Szerző: W B Hacker Dátum: Címzett: exim users Tárgy: Re: [exim] address_data extension
Magnus Holmgren wrote: > On Tuesday 31 October 2006 15:02, Stephen Gran took the opportunity to say:
>> On Tue, Oct 31, 2006 at 09:05:21PM +0800, W B Hacker said:
>>> Marc Haber wrote:
>>>> While we're at it - has somebody thought about address_data_foo and
>>>> address_data_bar as a similiar concept to named acl variables?
>>>>
>>> Last time I looked we were calling them 'acl_r' variables...
>>>
>>> As in acl_c = 'Connect', acl_m = 'Message', acl_r = 'Routing'
>> steve@gashuffer:~$ zgrep -i acl_r /usr/share/doc/exim4-base/spec.txt.gz
>> steve@gashuffer:~$
>>
>> It appears we're not calling them anyting, at the moment.
>
> Jeremy Harris suggested $acl_r* variables (r for recipient) on February 28, in
> the thread entitled "acl variables per recipient rather than per message".
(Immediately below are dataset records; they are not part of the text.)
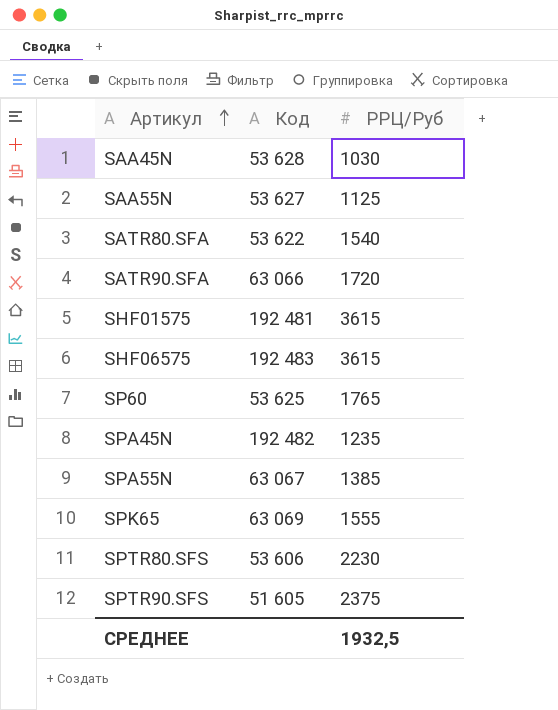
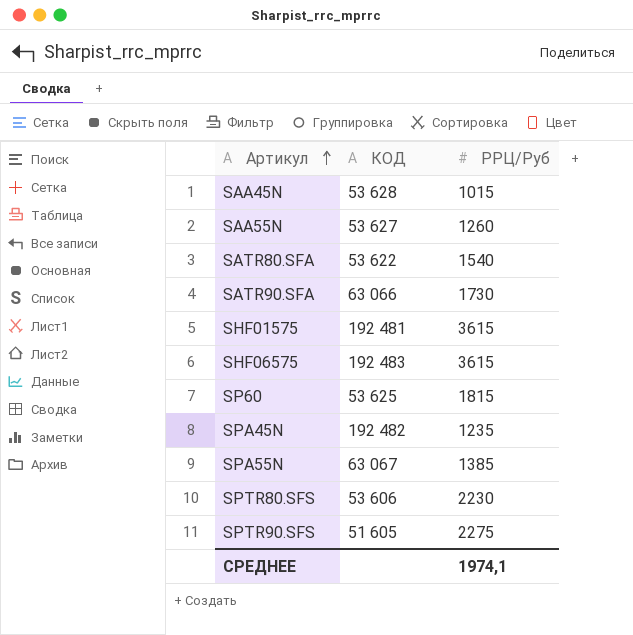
column name: Код -> КОД
row SPK65: 63 069 | 1555 -> none
SAA45N | РРЦ/Руб: 1030 -> 1015
SAA55N | РРЦ/Руб: 1125 -> 1260
SATR90.SFA | РРЦ/Руб: 1720 -> 1730
SP60 | РРЦ/Руб: 1765 -> 1815
SPTR90.SFS | РРЦ/Руб: 2375 -> 2275
СРЕДНЕЕ | РРЦ/Руб: 1932,5 -> 1974,1

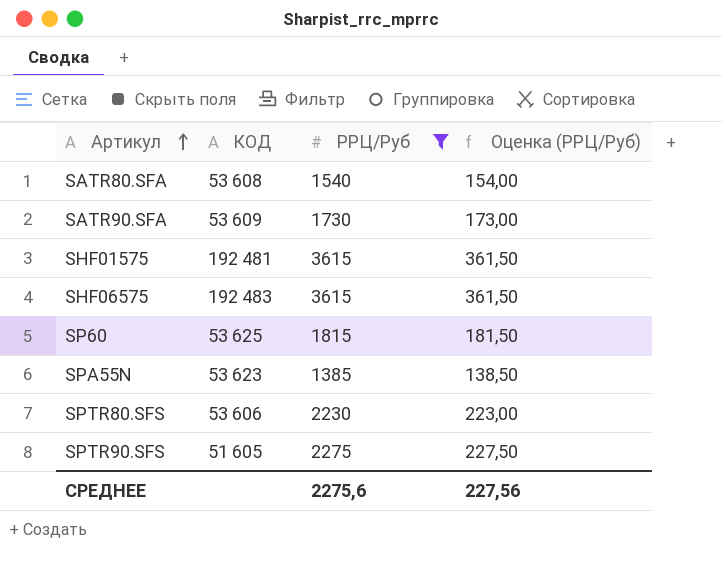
filter: none -> РРЦ/Руб >= 1385
column Оценка (РРЦ/Руб) | formula: none -> [РРЦ/Руб] * 0,1
SATR80.SFA | КОД: 53 622 -> 53 608
SATR90.SFA | КОД: 63 066 -> 53 609
SPA55N | КОД: 63 067 -> 53 623
СРЕДНЕЕ | РРЦ/Руб: 1974,1 -> 2275,6

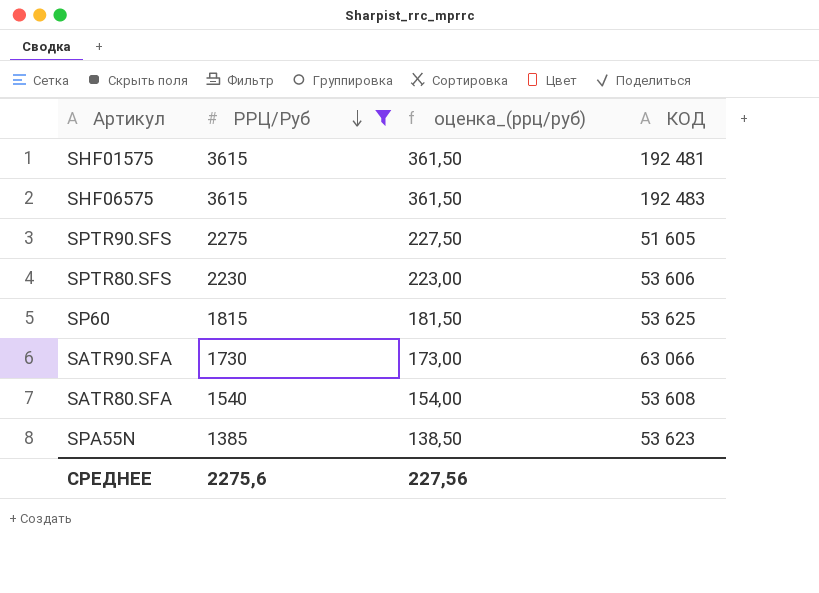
row order: Артикул ascending -> РРЦ/Руб descending
column name: Оценка (РРЦ/Руб) -> оценка_(ррц/руб)
column КОД | position: 2 -> 4
SATR90.SFA | КОД: 53 609 -> 63 066

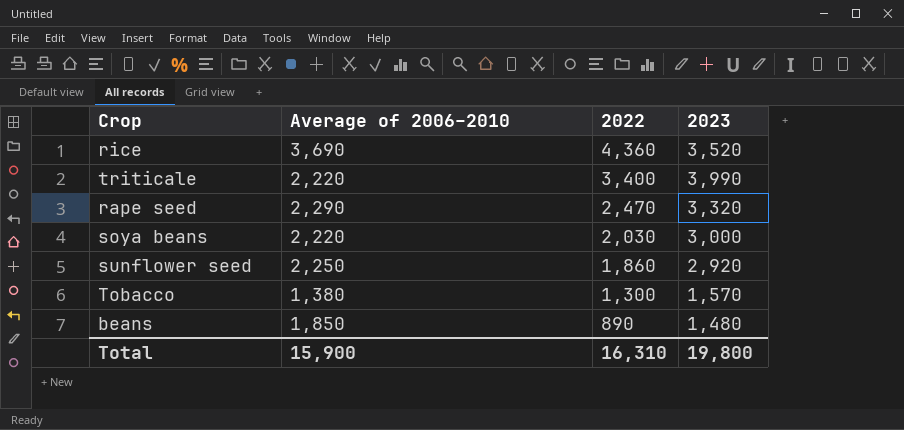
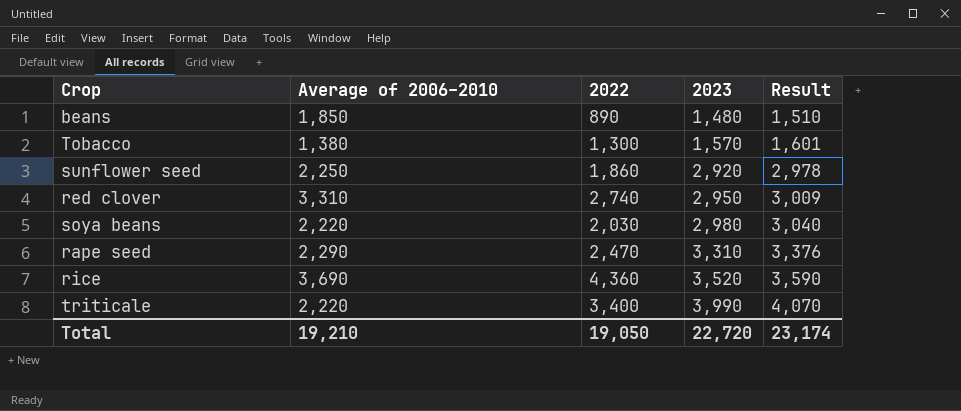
row order: 2022 descending -> 2023 ascending
column Result | formula: none -> [2023] * 1.02
row red clover: none -> 3,310 | 2,740 | 2,950 | 3,009
soya beans | 2023: 3,000 -> 2,980
rape seed | 2023: 3,320 -> 3,310
Total | Average of 2006–2010: 15,900 -> 19,210
Total | 2022: 16,310 -> 19,050
Total | 2023: 19,800 -> 22,720

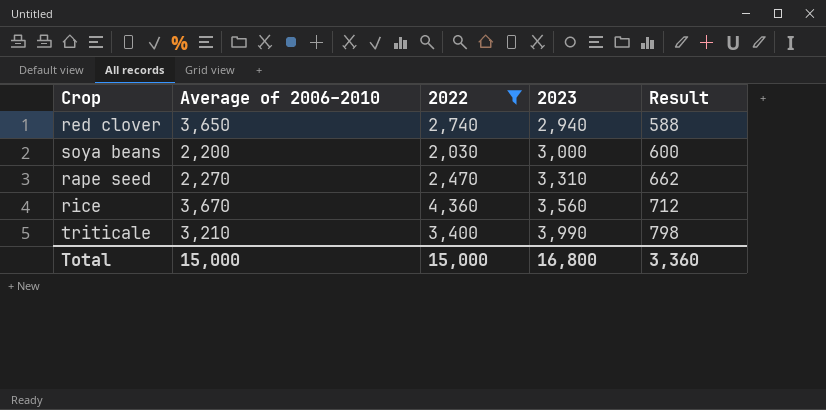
filter: none -> 2022 >= 2,030
column Result | formula: [2023] * 1.02 -> [2023] * 0.2
red clover | Average of 2006–2010: 3,310 -> 3,650
red clover | 2023: 2,950 -> 2,940
soya beans | Average of 2006–2010: 2,220 -> 2,200
soya beans | 2023: 2,980 -> 3,000
rape seed | Average of 2006–2010: 2,290 -> 2,270
rice | Average of 2006–2010: 3,690 -> 3,670
rice | 2023: 3,520 -> 3,560
triticale | Average of 2006–2010: 2,220 -> 3,210
Total | Average of 2006–2010: 19,210 -> 15,000
Total | 2022: 19,050 -> 15,000
Total | 2023: 22,720 -> 16,800
Total | Result: 23,174 -> 3,360

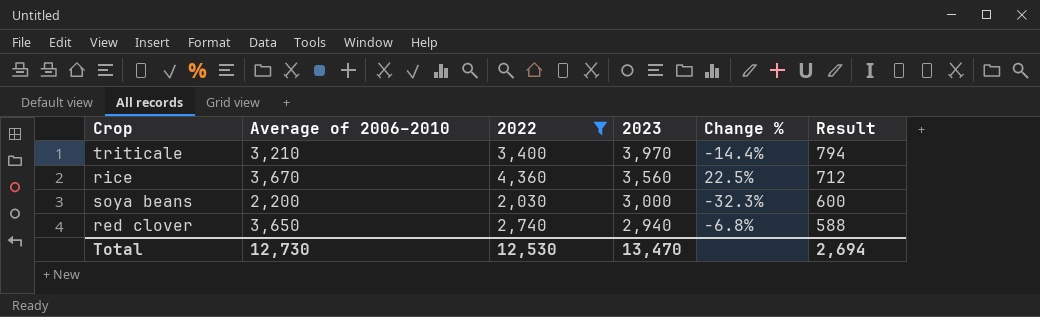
row order: 2023 ascending -> 2023 descending
column Change % | formula: none -> ([2022] - [2023]) / [2023]
row rape seed: 2,270 | 2,470 | 3,310 | 662 -> none
triticale | 2023: 3,990 -> 3,970
triticale | Result: 798 -> 794
Total | Average of 2006–2010: 15,000 -> 12,730
Total | 2022: 15,000 -> 12,530
Total | 2023: 16,800 -> 13,470
Total | Result: 3,360 -> 2,694

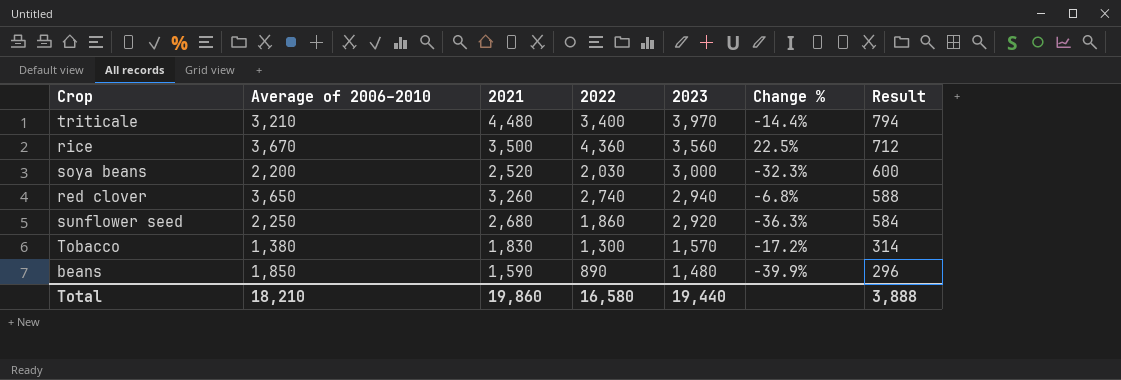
filter: 2022 >= 2,030 -> none
column 2021 | position: none -> 3
Total | Average of 2006–2010: 12,730 -> 18,210
Total | 2022: 12,530 -> 16,580
Total | 2023: 13,470 -> 19,440
Total | Result: 2,694 -> 3,888

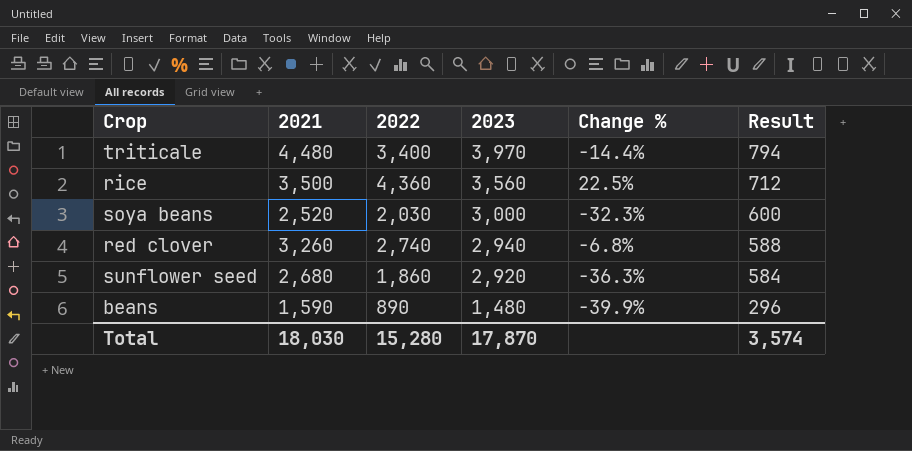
column Average of 2006–2010 | position: 2 -> none
row Tobacco: 1,380 | 1,830 | 1,300 | 1,570 | -17.2% | 314 -> none
Total | 2021: 19,860 -> 18,030
Total | 2022: 16,580 -> 15,280
Total | 2023: 19,440 -> 17,870
Total | Result: 3,888 -> 3,574

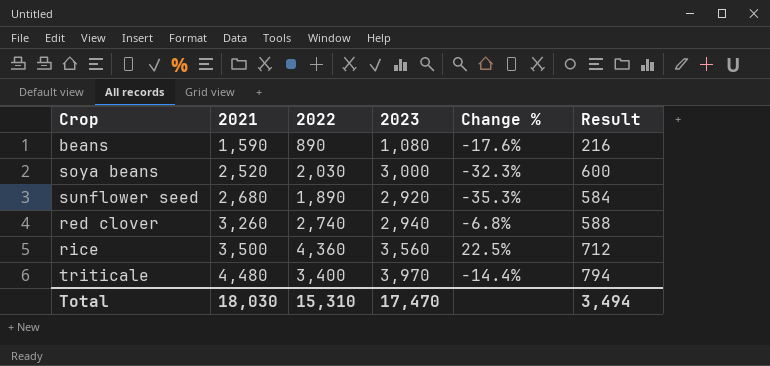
row order: 2023 descending -> 2021 ascending
beans | 2023: 1,480 -> 1,080
beans | Change %: -39.9% -> -17.6%
beans | Result: 296 -> 216
sunflower seed | 2022: 1,860 -> 1,890
sunflower seed | Change %: -36.3% -> -35.3%
Total | 2022: 15,280 -> 15,310
Total | 2023: 17,870 -> 17,470
Total | Result: 3,574 -> 3,494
> They would still be set in ACLs, not in routers, and so are out of scope of
> the original question.
Yes - everything not ephemeral must be stored *somewhere* non-volatile whenever
an interactive session ends, if only because there can potentially be several
hundred such processes running. And the queue - with the message - is the
logical choice. All variables also need to be 'managed' as well, not left lying
about.
But the *term* 'acl' - whether applied to the 'interactive' case structure
(smtp-time) or not, is largely a *labeling convention*, not a law of nature.
With respect to the 'not predefined' variables, acl_m in particular, this
labeling is *already* made available in the router/transport sets.
> The difference between address_data and ACL variables
> is that ACL variables are stored on the spool, whereas address_data is set on
> each routing occasion.
>
Yes, at present. And this is limited specifically to acl_m variables, and those
to 'read only', even though first invocation loads the value from disk into memory.
Indeed, that specific set might be dangerously unpredictable if allowed to be
manipulated.
Far better to copy the stored value, then manipulate the copy, much as we may
now do in transferring an acl_c value to an acl_m value when entering
acl_smtp_rcpt from acl_smtp_helo.
None of this presents a barrier to the *future* provision of a set of
not-predefined variables that *could* be used for r/w within the
router/transport structure.
IOW - in addition to the singular $address_data now provided.
So, no - we are not 'out of scope' with what could be. Only with what 'is now'.
If such router/transport-time variables were to be provided, 'acl_r' would be a
reasonable choice in that it has a 'familiar' labeling that:
- reminds us of the zone or sub-function to which its use is restricted, as
acl_c and acl_m now do. '$address_data' by contrast is already a somewhat
misleading label. '$sole_scratchpad' might be more accurate.
- 'acl_r(n)' hints at a familiar permitted range of data type, storage capacity,
and supported manipulation and test operations.
- 'acl_r(n) could reasonably be expected to re-use a good deal of existing code
with minimal revision.
And no, none of that would make 'real time' variable-passing any more practical
than it is now.
Router/transports are 'store and forward' - divorced in time from the
interactive smtp session(s). By *years* if you down a box with messages still in
the queue and restart it 5 years later... ;-)
Anything they are handed *initially* _has to be_ from non-volatile storage.
But that doesn't mean they could not benefit from a few extra local variables.
Use of 'acl_r(n) as a label might just make the syntax more othogonal than some
other choices. As we already have acl_m(n) available to routers, where's the harm?